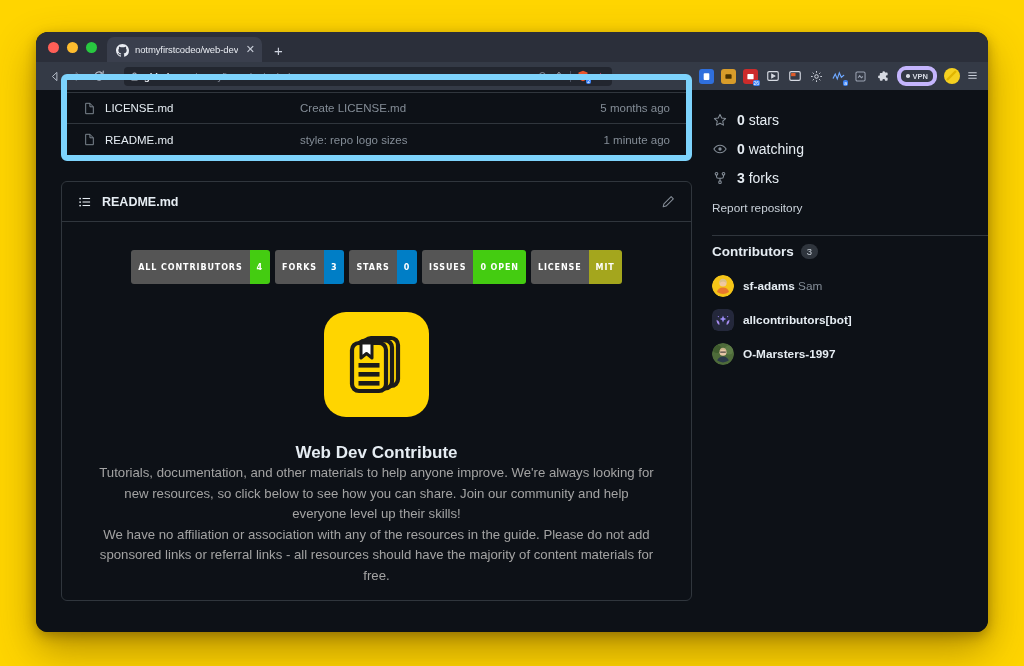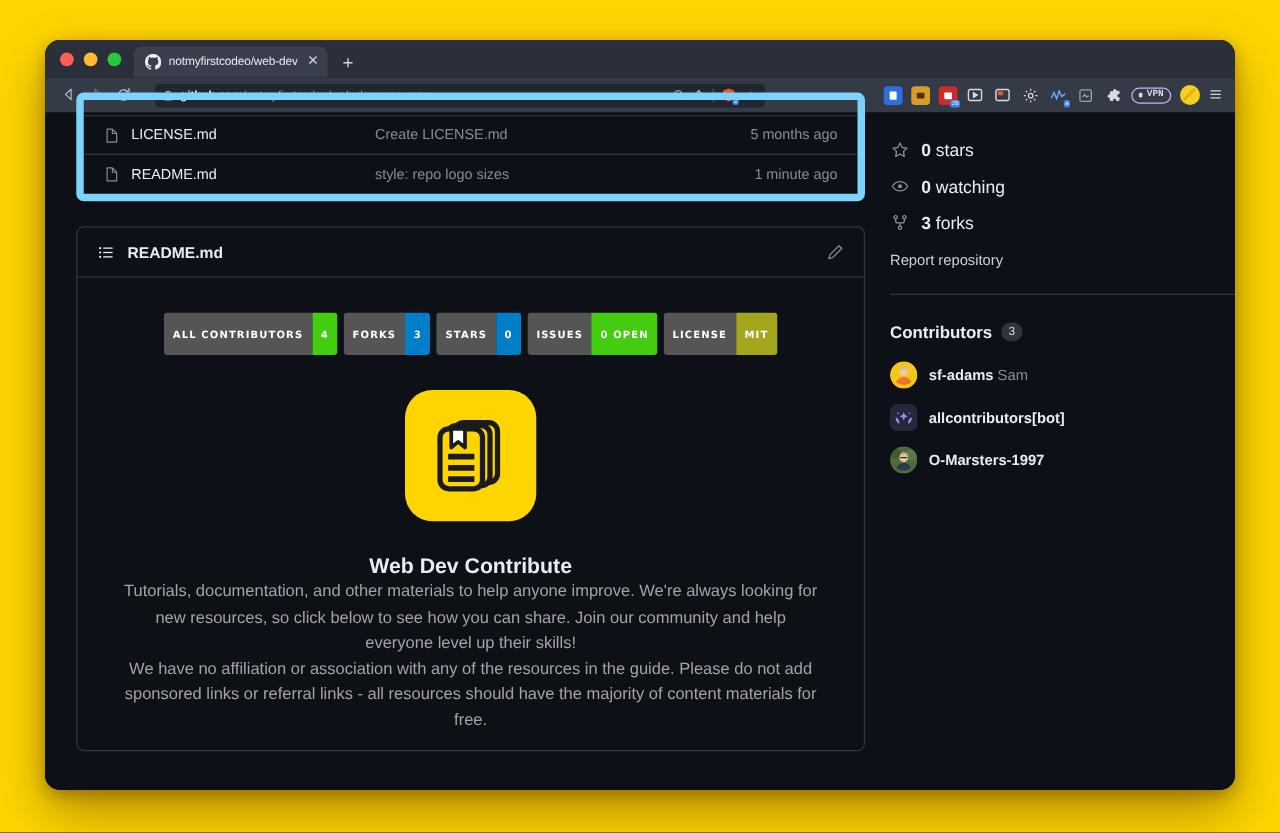--- a/index.html
+++ b/index.html
@@ -85,23 +85,23 @@
 
   .ext-bar { margin-left: auto; display: flex; align-items: center; gap: 7px; padding-right: 2px; }
   .ext { width: 15px; height: 15px; border-radius: 3px; display: flex; align-items: center;
          justify-content: center; font-size: 7px; color: #fff; position: relative; }
   .ext-badge {
     position: absolute; right: -2px; bottom: -2px;
     background: #3b82f6; color: #fff; font-size: 5px;
     border-radius: 2px; padding: 0 1px; line-height: 6px;
   }
   .vpn-pill {
-    border: 1px solid #c4b5fd; border-radius: 9px;
+    border: 4px solid #c4b5fd; border-radius: 9px;
     font-size: 7.5px; color: #d7dbe4; padding: 1.5px 5px;
-    display: flex; align-items: center; gap: 3px; font-weight: 700; font-family: Liberation Mono, monospace;
+    display: flex; align-items: center; gap: 3px; font-weight: 700;
   }
   .vpn-dot { width: 3.5px; height: 3.5px; border-radius: 50%; background: #d7dbe4; }
   .hamburger { color: #cfd4df; font-size: 12px; line-height: 1; }
 
   
   .page {
     position: absolute; top: 58px; left: 0; right: 0; bottom: 0;
     background: #0d1117;
     display: flex;
   }
@@ -179,21 +179,21 @@
   
   .stat-row { display: flex; align-items: center; gap: 9px; margin-bottom: 13px; }
   .stat-ico { width: 16px; display: flex; align-items: center; justify-content: center; color: #848d97; }
   .stat-txt { font-size: 14px; color: #e6edf3; }
   .stat-txt b { font-weight: 600; }
   .report-link { font-size: 11.8px; color: #c9d1d9; margin-top: 15px; }
   .side-divider { height: 1px; background: #30363d; margin: 20px 0 0 0; }
 
   .contrib-head {
     display: flex; align-items: center; gap: 7px;
-    margin-top: 22px; margin-bottom: 16px;
+    margin-top: 8px; margin-bottom: 16px;
   }
   .contrib-title { font-size: 13.5px; font-weight: 700; color: #e6edf3; }
   .count-pill {
     background: #2f353d; color: #c9d1d9;
     border-radius: 9px; font-size: 9.5px;
     padding: 1px 6px; line-height: 13px;
   }
   .contrib-row { display: flex; align-items: center; gap: 9px; margin-bottom: 12px; }
   .avatar { width: 22px; height: 22px; border-radius: 50%; overflow: hidden; flex: 0 0 22px; }
   .avatar.sq { border-radius: 6px; }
+++++
Exercise directions »
Copy the entries above exactly, but only from the line holding "position: absolute; right: -2px;" through the line holding "9px; margin-bottom: 13px;", both included.

Solution for this problem »
     position: absolute; right: -2px; bottom: -2px;
     background: #3b82f6; color: #fff; font-size: 5px;
     border-radius: 2px; padding: 0 1px; line-height: 6px;
   }
   .vpn-pill {
-    border: 1px solid #c4b5fd; border-radius: 9px;
+    border: 4px solid #c4b5fd; border-radius: 9px;
     font-size: 7.5px; color: #d7dbe4; padding: 1.5px 5px;
-    display: flex; align-items: center; gap: 3px; font-weight: 700; font-family: Liberation Mono, monospace;
+    display: flex; align-items: center; gap: 3px; font-weight: 700;
   }
   .vpn-dot { width: 3.5px; height: 3.5px; border-radius: 50%; background: #d7dbe4; }
   .hamburger { color: #cfd4df; font-size: 12px; line-height: 1; }
 
   
   .page {
     position: absolute; top: 58px; left: 0; right: 0; bottom: 0;
     background: #0d1117;
     display: flex;
   }
@@ -179,21 +179,21 @@
   
   .stat-row { display: flex; align-items: center; gap: 9px; margin-bottom: 13px; }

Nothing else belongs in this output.